When you’re bracing for war, facing down the Nazis and preparing to become the only fighting democracy on the continent of Europe, you’d think have more than enough to think about. But in 1939, British Prime Minister Winston Churchill had one other thing on his mind: extraterrestrials. According to a newly revealed essay that Sir Winston wrote on the brink of World War II, the polymath PM was not only sanguine about the possibility of life on other planets, but anticipated much of the modern science that justifies that optimism.
The essay, described in an article in the current issue of Nature, by astrophysicist and best-selling author Mario Livio, had been filed away for decades at the United States National Churchill Museum in Fulton, Missouri. Last year, Livio was visiting the museum when the director handed him the 11-page typescript — which was possibly written as a submission to the Sunday News of the World broadsheet — and suggested that it might interest him. It did indeed.
Churchill originally titled his essay “Are We Alone in Space?” but he changed that in a line-out to “Are We Alone in the Universe?” — an edit that better reflects the scale of the question. Whatever he called his work, Churchill made a compelling case that something is indeed likely to be stirring out there.
With no formal training in science, he begins his argument from the same basic premise that many modern astronomers do: given the trillions upon trillions of stars in the universe, both probability and simple chemistry make it unlikely that life arose on just one planet circling just one of those stars. “I am not sufficiently conceited to think that my sun is the only one with a family of planets,” he wrote.
That’s a common enough idea now, but it wasn’t until 56 years later, in 1995, that the very first exoplanet, 51 Pegasi b, was discovered. And it wasn’t until 2009 that the Kepler Space Telescope was launched and discovered nearly 5,000 confirmed or candidate planets in just a tiny patch of sky, leading astronomers to conclude that virtually every star in the Milky Way — and, by extension, in other galaxies — has at least one planet and often many more.

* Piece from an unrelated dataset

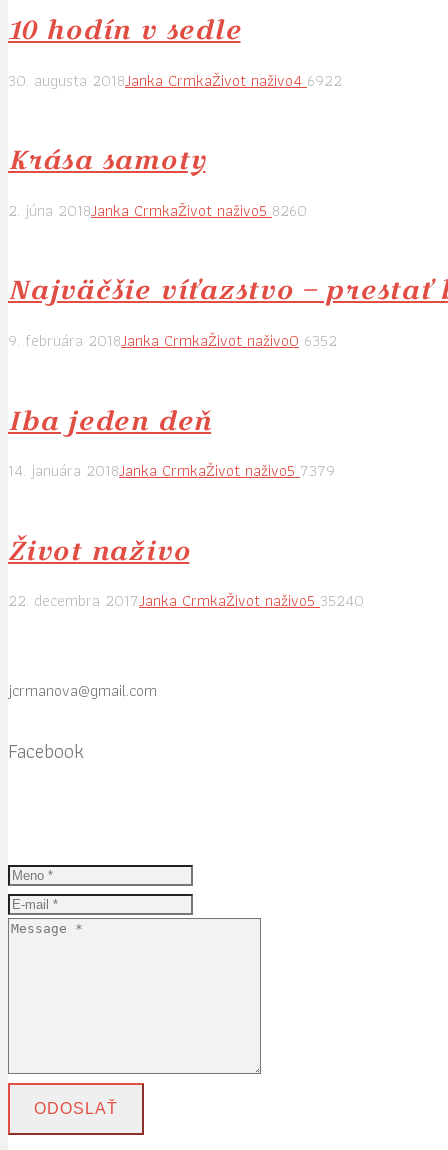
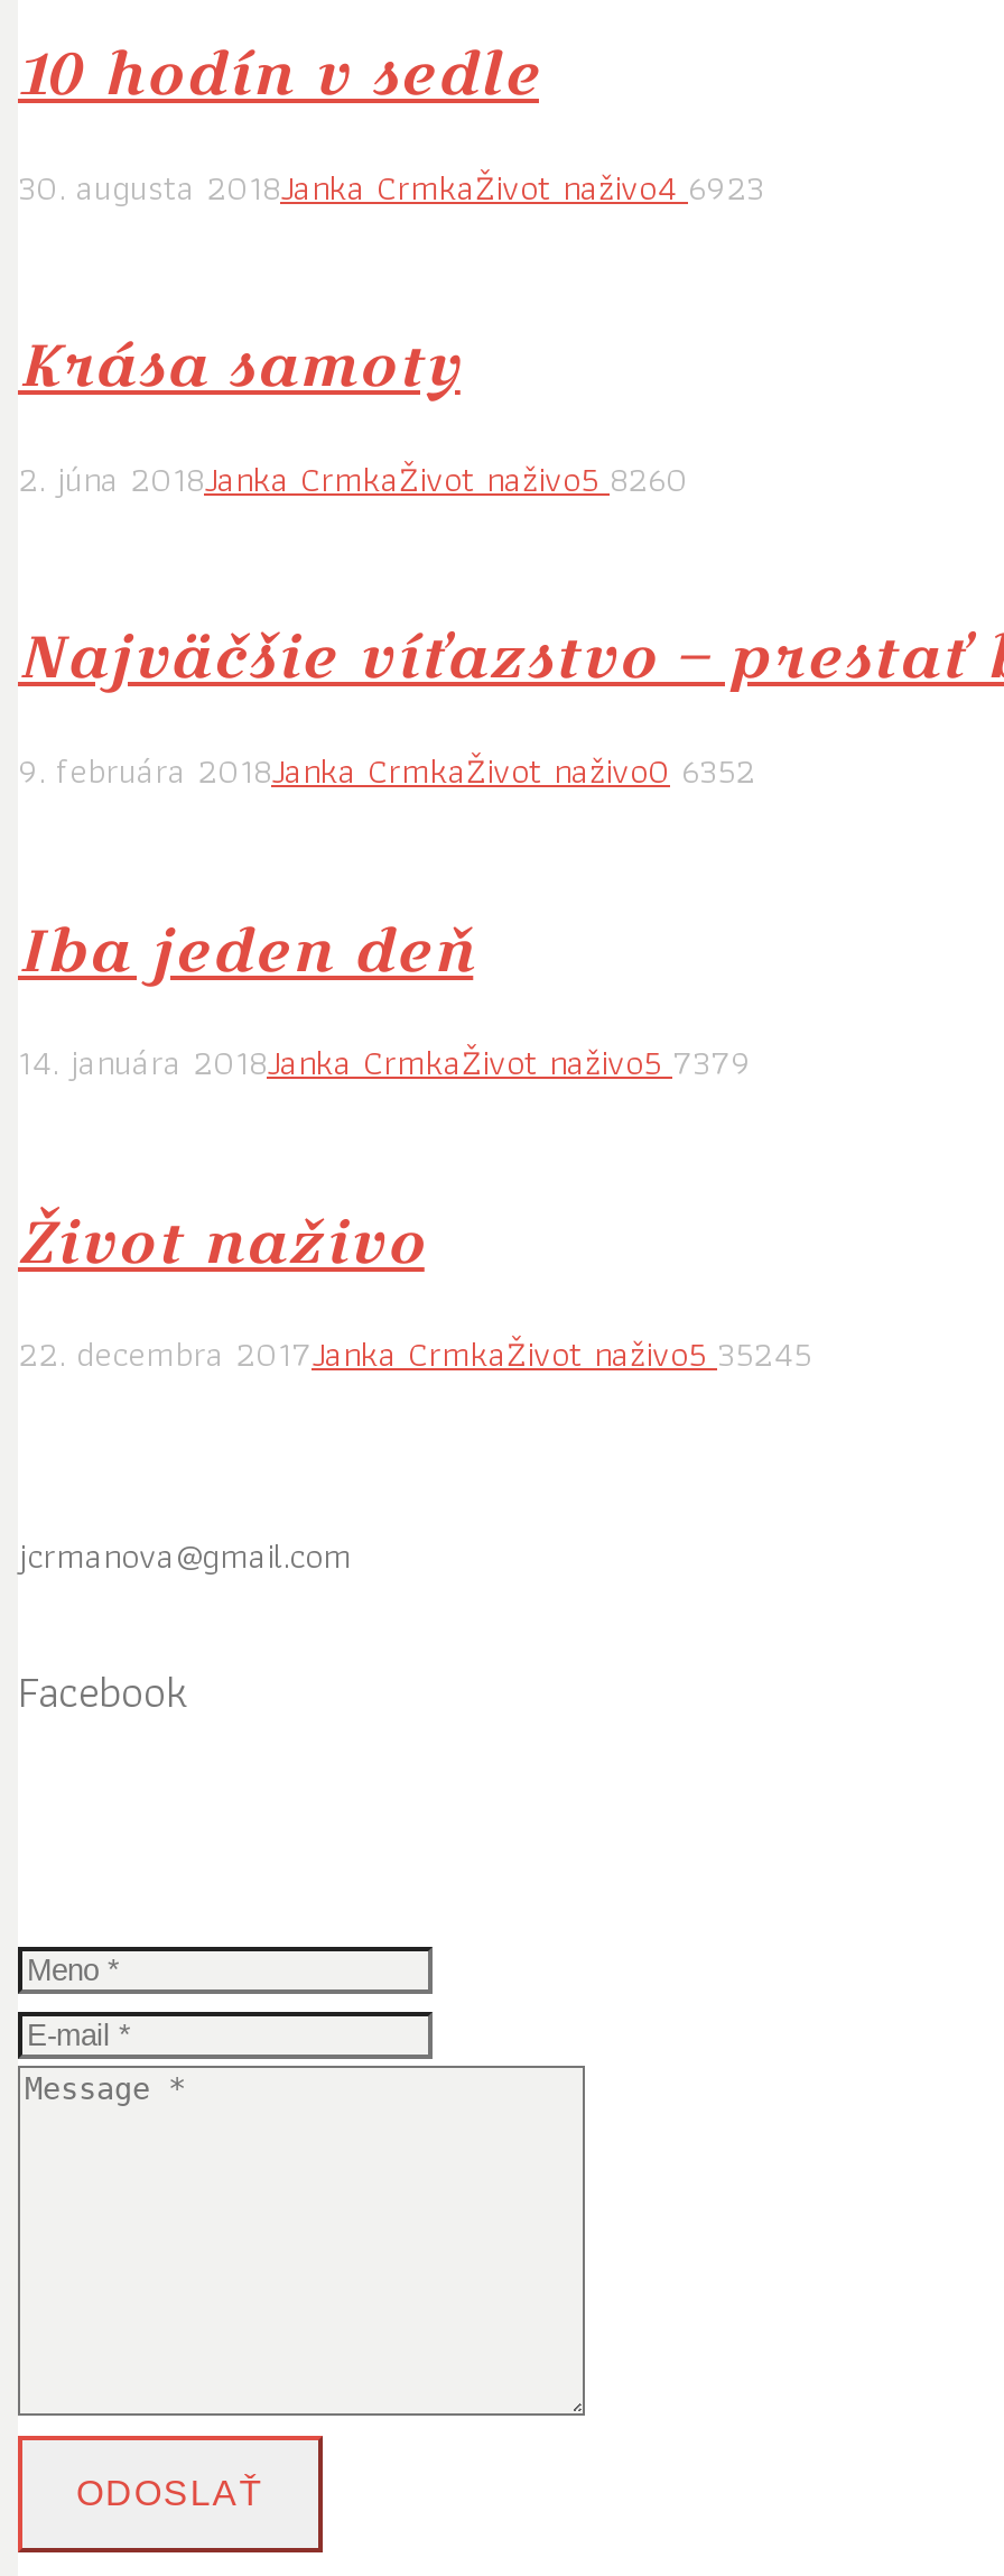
[8,68,342,93] 30. augusta 2018Janka CrmkaŽivot naživo4 6922 -> [18,158,764,214] 30. augusta 2018Janka CrmkaŽivot naživo4 6923
[8,588,364,613] 22. decembra 2017Janka CrmkaŽivot naživo535240 -> [18,1326,811,1382] 22. decembra 2017Janka CrmkaŽivot naživo535245

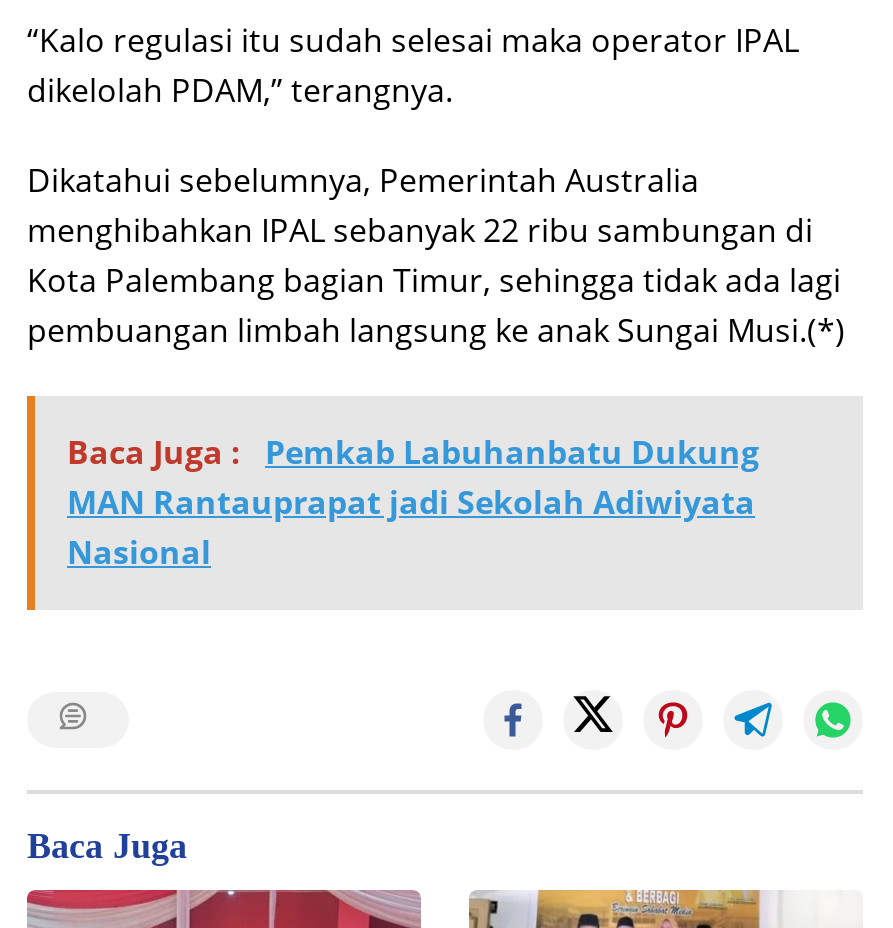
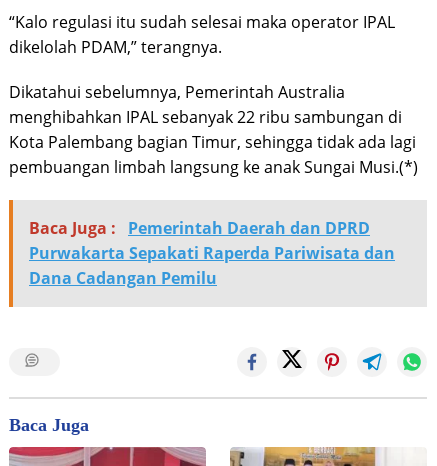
[67,431,759,575] Baca Juga : Pemkab Labuhanbatu Dukung | MAN Rantauprapat jadi Sekolah Adiwiyata | Nasional -> [29,217,395,289] Baca Juga : Pemerintah Daerah dan DPRD | Purwakarta Sepakati Raperda Pariwisata dan | Dana Cadangan Pemilu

“Extrapolating data from the Kepler Space Observatory,” writes Livio, “suggests that the Milky Way probably contains more than a billion Earth-size planets in the habitable zones of stars that are the size of the Sun or smaller.”
That business of a habitable zone is something else Churchill got right. It’s perfectly fine to put a rocky planet like the Earth around a yellow star like the sun, but if it orbits too close to or far away from the solar fires, water—the universal solvent necessary for life as we know it—will either boil off or freeze solid. Accordingly, Churchill wrote that if life is to be found on another planet, it would have to be within a narrow temperature band “between a few degrees of frost and the boiling point of water.”
The planet would also have to be massive enough to exert sufficient gravity to hold onto any atmosphere it has, rather than frittering it way into space. That lack of gravitational muscle is one of the things that caused Mars, with just 39% of the gravity of Earth, to lose almost all of its atmosphere and thus, almost all of the water that once flowed and pooled on its surface. Living planets, Churchill wrote, would “have to be the right size to keep on their surface water and possibly an atmosphere of some sort.” All of this—a planet of the proper mass, temperature and chemistry—is precisely what modern astronomers are looking for in their hunt for a so-called mirror Earth.
Churchill was hopeful that a search for life could commence relatively soon, and foresaw travel to the moon “or even Venus or Mars” occurring “one day, possibly even in the not very distant future.” It was, history notes, only 30 years later that human beings would land on the moon. Journeying to other stars — never mind to other galaxies — Churchill conceded, would be vastly more difficult given the light-years distances that would have to be covered.
But if Churchill was known for his ebullience and optimism, he was also haunted by fits of depression, which he dubbed his “black dog.” That dog adds its particular bark to Churchill’s argument for life in space: “I, for one,” he wrote, “am not so immensely impressed by the success we are making of our civilization here that I am prepared to think that we are the only spot in this immense universe which contains living, thinking creatures, or that we are the highest type of mental and physical development which has ever appeared in the vast compass of space and time.”
The six blood-soaked years of war that came after Churchill wrote those words would do nothing to improve his or anybody else’s opinion of human nature. Nearly 80 years later, we are still a warring species and still await the discovery of other lives and minds somewhere in the cosmos. May we acquit ourselves well if we ever discover them.